Scraping Indeed: How to Extract Indeed Job Data to a Csv file?
If you’re seeking an easy, cost-free way to scrape job postings from Indeed and organize them in a CSV file, this step-by-step guide is for you.
We’ll walk you through building a tool that extracts Indeed job listings based on specific search criteria, allowing you to efficiently analyze data from various platforms.
Data analysis is crucial for decision-making, benefiting both employers and job seekers by providing valuable insights. This practical, free solution simplifies scraping for lead generation, market analysis, and competitive tracking.
By the end, you’ll have a fully functional Indeed job scraper with ready-to-use code that lets you instantly gather and export the job data you need—directly into a CSV file.
Which Method and Tool to Choose for Scraping Indeed?
To scrape job listing data on Indeed, you will be considering the main options of doing it manually using Python and Selenium, APIs, or no-code tools.
Manual scraping is flexible but time-consuming; it has its limitations. APIs guarantee a streamlined, structured flow of data, bypassing most obstacles to give the fastest approach.

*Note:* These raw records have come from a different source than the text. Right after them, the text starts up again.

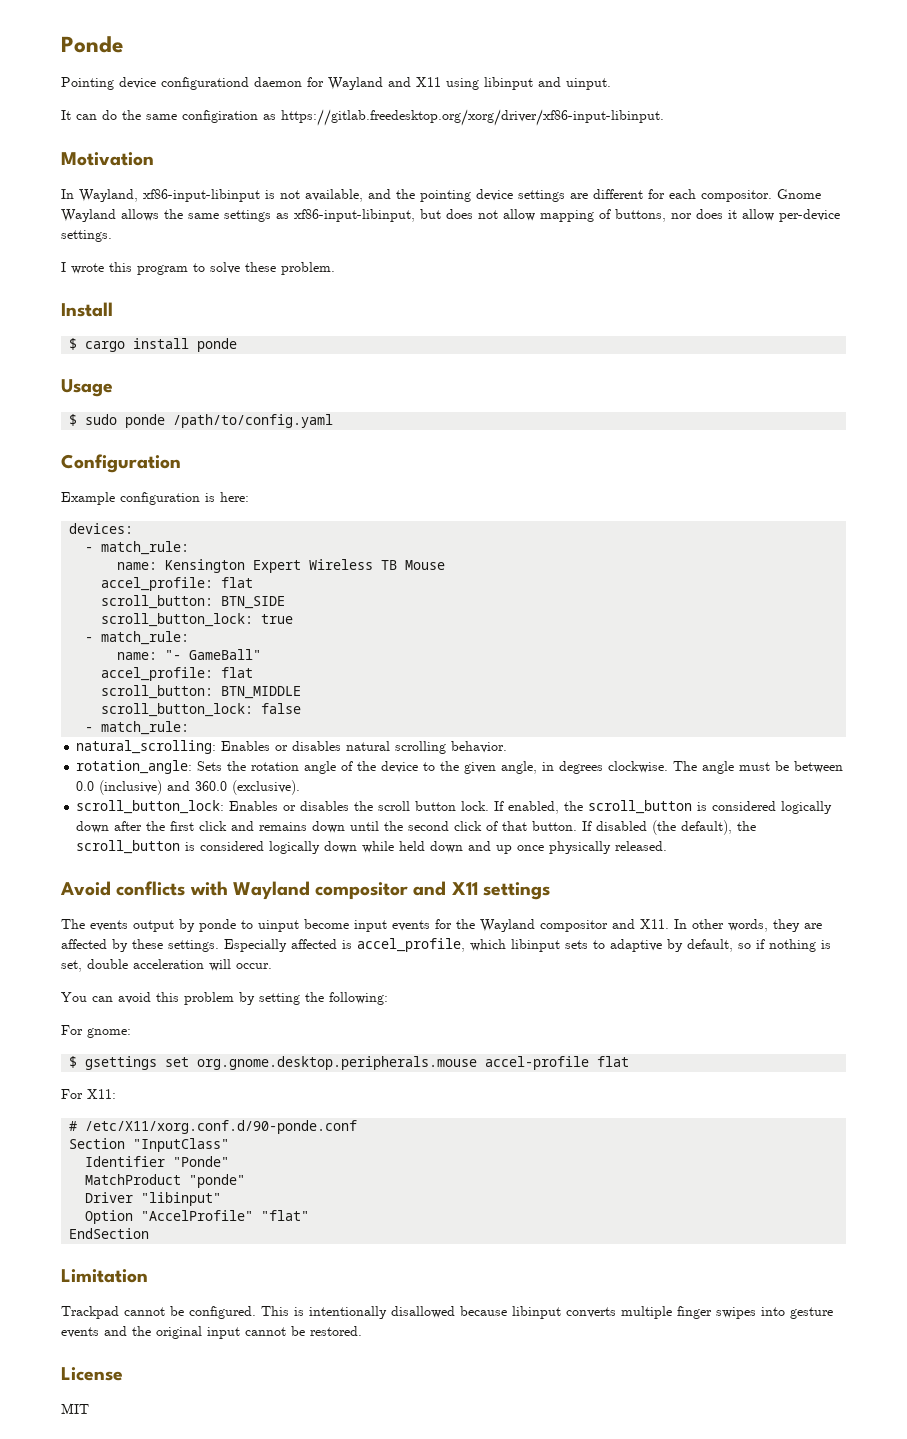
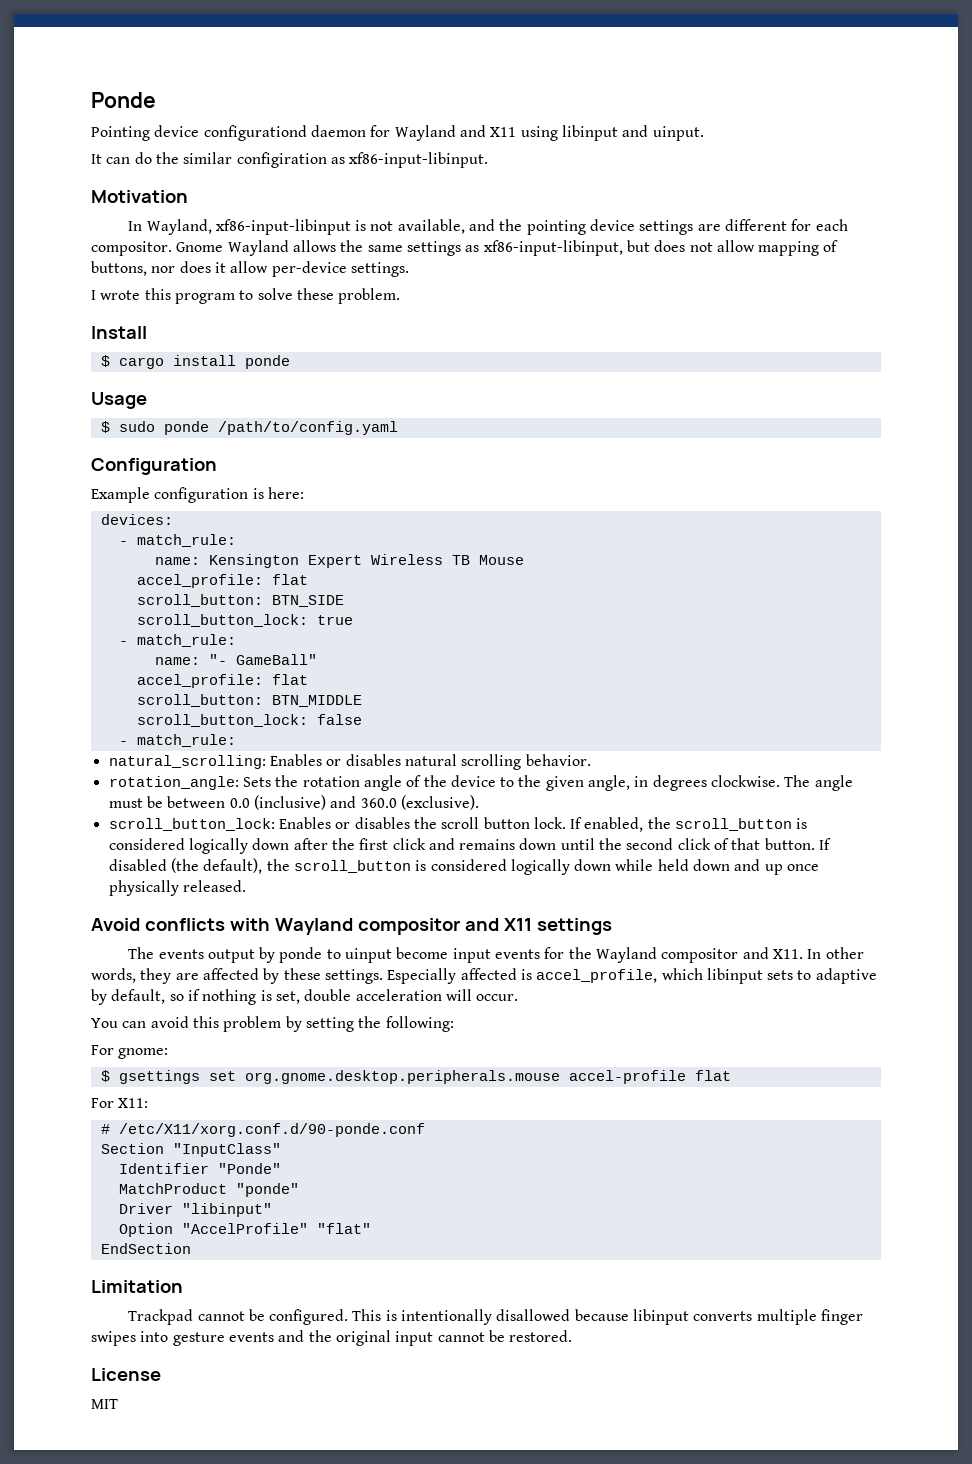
- It can do the same configiration as https://gitlab.freedesktop.org/xorg/driver/xf86-input-libinput.
+ It can do the similar configiration as xf86-input-libinput.

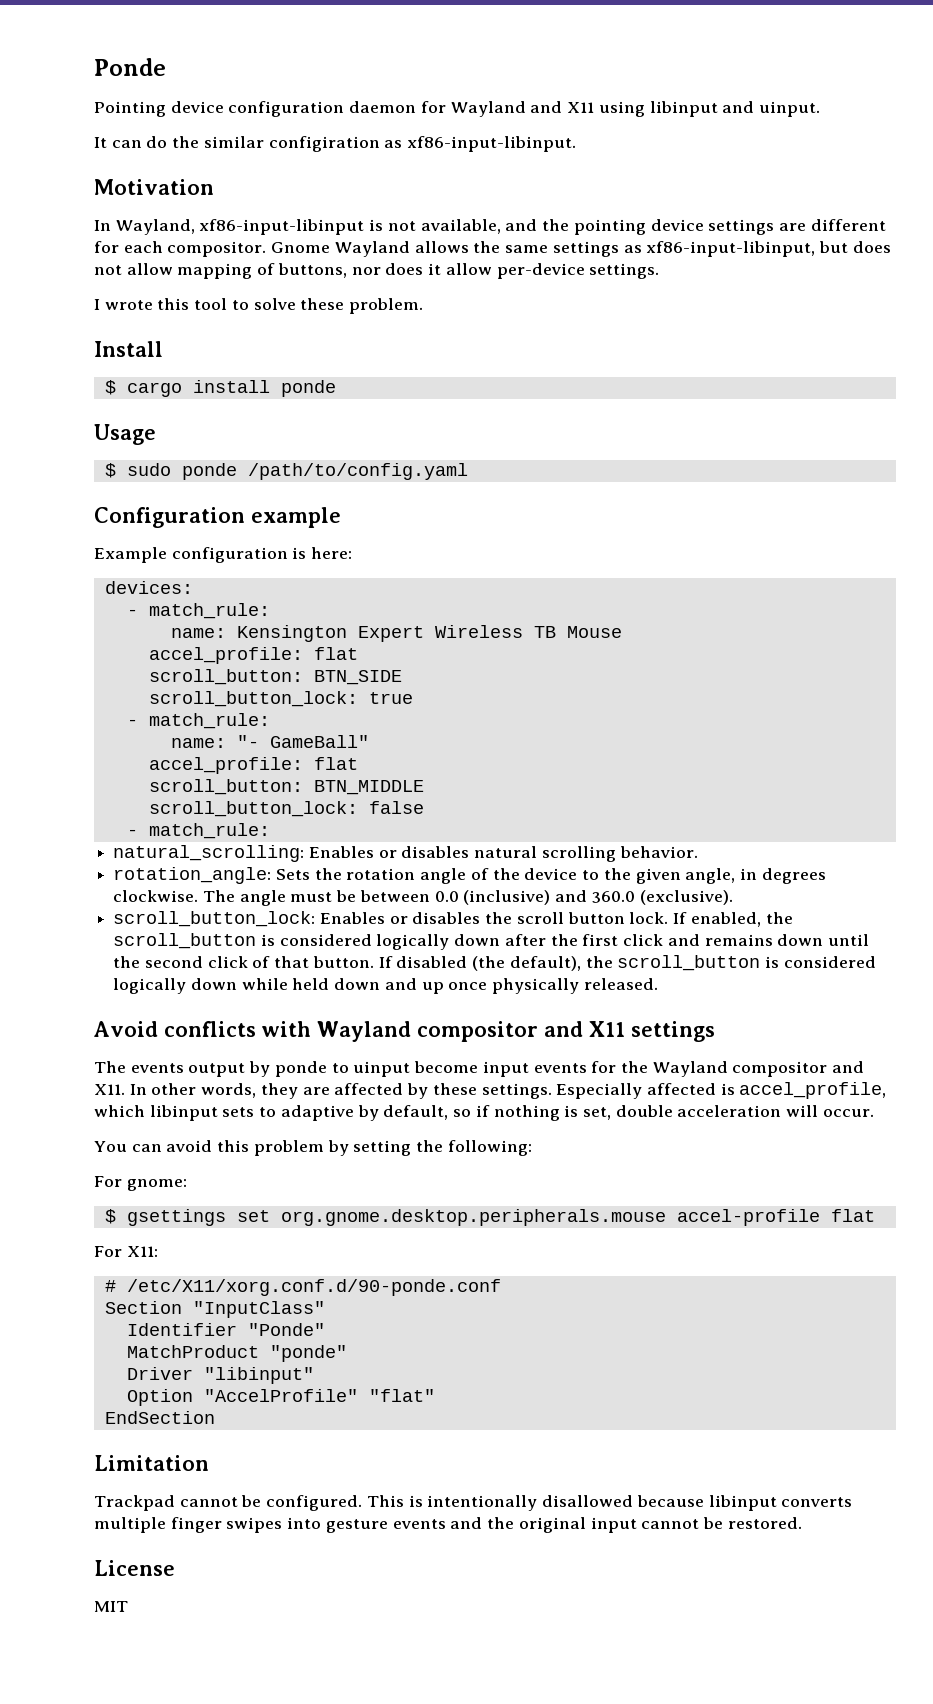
- Pointing device configurationd daemon for Wayland and X11 using libinput and uinput.
+ Pointing device configuration daemon for Wayland and X11 using libinput and uinput.
- I wrote this program to solve these problem.
+ I wrote this tool to solve these problem.
- Configuration
+ Configuration example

One can even collect the relevant data without any coding skills using tools such as Octoparse, ParseHub, or Mantiks.
To view the complete job scraping methods overview, explore effective ways to gather job data with our complete guide.
Scrape Indeed job postings data using a free API Tool
We will use the free Mantiks API available on RapidAPI to get the job data from Indeed, including job titles, company names, salaries, and skills.
The following steps will help you to create an Indeed scraper that scrapes the job postings according to your search criteria.
Step 1 : Setting Up the Environment and API Registration
1.1 Prerequisites
We advise you to go through our step-by-step tutorial on scraping job posts using Python, as it casts foundational knowledge and also explains why creating an Indeed scraper from scratch without an API is complicated.
While the API will handle most of the data retrieval and processing, you’ll still need to make a request to get the Indeed job data and use Pandas to export the results to CSV.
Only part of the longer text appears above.